[Data shown]

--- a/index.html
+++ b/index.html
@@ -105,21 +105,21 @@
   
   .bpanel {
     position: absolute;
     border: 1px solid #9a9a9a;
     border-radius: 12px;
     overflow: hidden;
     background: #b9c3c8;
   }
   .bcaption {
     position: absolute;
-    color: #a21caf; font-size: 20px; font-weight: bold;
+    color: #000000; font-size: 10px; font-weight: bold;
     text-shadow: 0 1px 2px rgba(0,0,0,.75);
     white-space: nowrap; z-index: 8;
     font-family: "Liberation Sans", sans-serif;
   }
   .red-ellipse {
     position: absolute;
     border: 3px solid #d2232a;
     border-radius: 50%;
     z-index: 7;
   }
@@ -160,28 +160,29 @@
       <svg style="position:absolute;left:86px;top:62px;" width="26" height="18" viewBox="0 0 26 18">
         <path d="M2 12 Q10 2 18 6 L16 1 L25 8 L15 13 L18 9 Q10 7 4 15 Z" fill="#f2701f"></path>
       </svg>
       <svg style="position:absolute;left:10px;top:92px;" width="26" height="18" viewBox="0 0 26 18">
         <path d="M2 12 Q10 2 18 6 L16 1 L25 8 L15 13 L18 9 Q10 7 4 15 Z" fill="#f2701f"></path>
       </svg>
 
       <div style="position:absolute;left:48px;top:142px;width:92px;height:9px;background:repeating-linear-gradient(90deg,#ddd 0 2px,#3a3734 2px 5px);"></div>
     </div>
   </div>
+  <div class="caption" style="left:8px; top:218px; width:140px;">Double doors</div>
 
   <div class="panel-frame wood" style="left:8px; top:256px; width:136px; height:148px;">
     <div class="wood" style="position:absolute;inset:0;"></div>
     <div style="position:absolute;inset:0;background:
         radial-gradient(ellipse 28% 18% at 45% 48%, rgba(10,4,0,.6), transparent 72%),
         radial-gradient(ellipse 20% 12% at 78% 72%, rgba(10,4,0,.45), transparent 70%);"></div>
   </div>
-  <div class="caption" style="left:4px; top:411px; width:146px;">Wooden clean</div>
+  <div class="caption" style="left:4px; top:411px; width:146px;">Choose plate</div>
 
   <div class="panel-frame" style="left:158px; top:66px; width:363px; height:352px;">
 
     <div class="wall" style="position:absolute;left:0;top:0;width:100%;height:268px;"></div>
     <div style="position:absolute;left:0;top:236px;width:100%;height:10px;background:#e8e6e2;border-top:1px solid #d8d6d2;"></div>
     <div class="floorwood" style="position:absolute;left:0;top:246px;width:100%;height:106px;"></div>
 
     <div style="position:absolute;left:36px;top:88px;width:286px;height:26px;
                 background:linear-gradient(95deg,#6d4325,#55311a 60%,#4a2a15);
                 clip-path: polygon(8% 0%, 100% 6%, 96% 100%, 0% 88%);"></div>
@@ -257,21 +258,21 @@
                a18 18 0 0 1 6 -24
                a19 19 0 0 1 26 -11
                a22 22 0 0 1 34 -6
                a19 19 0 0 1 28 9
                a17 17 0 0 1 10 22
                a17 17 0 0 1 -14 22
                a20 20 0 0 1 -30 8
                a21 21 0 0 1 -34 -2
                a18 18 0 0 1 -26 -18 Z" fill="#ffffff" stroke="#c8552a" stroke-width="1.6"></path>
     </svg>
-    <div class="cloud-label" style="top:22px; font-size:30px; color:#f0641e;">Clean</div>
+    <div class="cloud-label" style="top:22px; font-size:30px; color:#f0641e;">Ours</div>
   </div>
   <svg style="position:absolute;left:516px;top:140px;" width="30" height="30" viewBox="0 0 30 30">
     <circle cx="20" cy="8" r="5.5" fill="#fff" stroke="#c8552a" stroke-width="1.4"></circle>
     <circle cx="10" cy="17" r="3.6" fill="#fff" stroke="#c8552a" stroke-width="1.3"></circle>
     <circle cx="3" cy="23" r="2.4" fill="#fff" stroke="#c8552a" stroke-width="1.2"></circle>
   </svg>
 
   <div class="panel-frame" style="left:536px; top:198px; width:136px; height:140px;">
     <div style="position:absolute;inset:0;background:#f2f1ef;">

[/Data shown]
[Data shown]

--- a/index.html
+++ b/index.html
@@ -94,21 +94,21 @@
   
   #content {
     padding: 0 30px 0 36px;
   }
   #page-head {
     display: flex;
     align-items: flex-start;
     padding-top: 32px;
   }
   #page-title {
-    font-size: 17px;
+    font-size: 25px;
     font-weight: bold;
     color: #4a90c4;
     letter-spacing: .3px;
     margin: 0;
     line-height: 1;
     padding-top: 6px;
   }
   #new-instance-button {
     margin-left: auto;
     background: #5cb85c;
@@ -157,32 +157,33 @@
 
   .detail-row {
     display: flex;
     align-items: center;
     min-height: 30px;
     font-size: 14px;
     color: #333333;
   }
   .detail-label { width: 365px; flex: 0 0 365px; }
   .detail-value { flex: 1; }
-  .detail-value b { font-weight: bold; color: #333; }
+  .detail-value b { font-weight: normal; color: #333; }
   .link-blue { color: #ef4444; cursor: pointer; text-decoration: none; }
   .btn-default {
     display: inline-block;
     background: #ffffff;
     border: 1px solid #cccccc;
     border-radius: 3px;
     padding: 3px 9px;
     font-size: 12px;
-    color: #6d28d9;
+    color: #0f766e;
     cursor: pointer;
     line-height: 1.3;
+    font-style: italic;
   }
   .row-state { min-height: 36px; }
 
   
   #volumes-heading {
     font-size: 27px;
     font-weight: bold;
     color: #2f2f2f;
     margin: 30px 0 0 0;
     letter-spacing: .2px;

[/Data shown]

## To do
Copy out every line above where "radius" is present.

## Completed exercise
     border-radius: 12px;
     border-radius: 50%;
     border-radius: 3px;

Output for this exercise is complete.